Excerpted data -
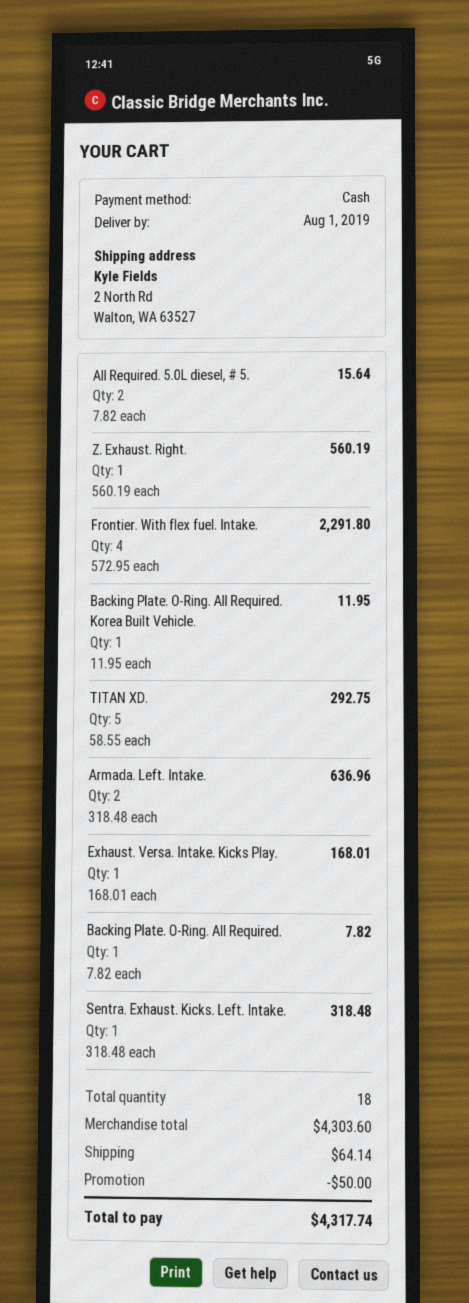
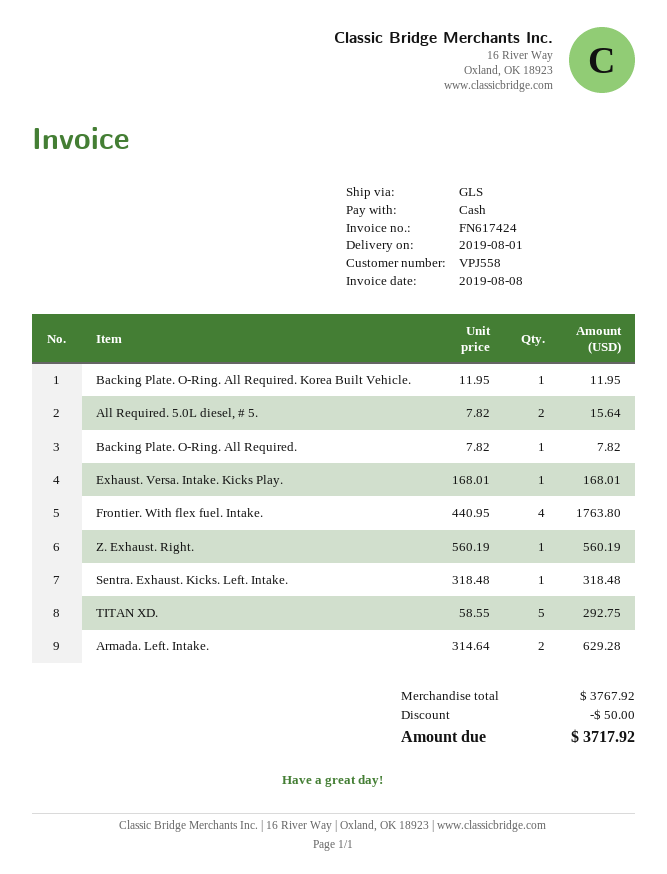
Frontier. With flex fuel. Intake.: 4 x 572.95 = 2291.80 -> 4 x 440.95 = 1763.80
Armada. Left. Intake.: 2 x 318.48 = 636.96 -> 2 x 314.64 = 629.28
subtotal: 4303.60 -> 3767.92
shipping: 64.14 -> none
total: 4317.74 -> 3717.92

Your goal -
From the data, pick out every line that includes "Intake".

Solution -
Frontier. With flex fuel. Intake.: 4 x 572.95 = 2291.80 -> 4 x 440.95 = 1763.80
Armada. Left. Intake.: 2 x 318.48 = 636.96 -> 2 x 314.64 = 629.28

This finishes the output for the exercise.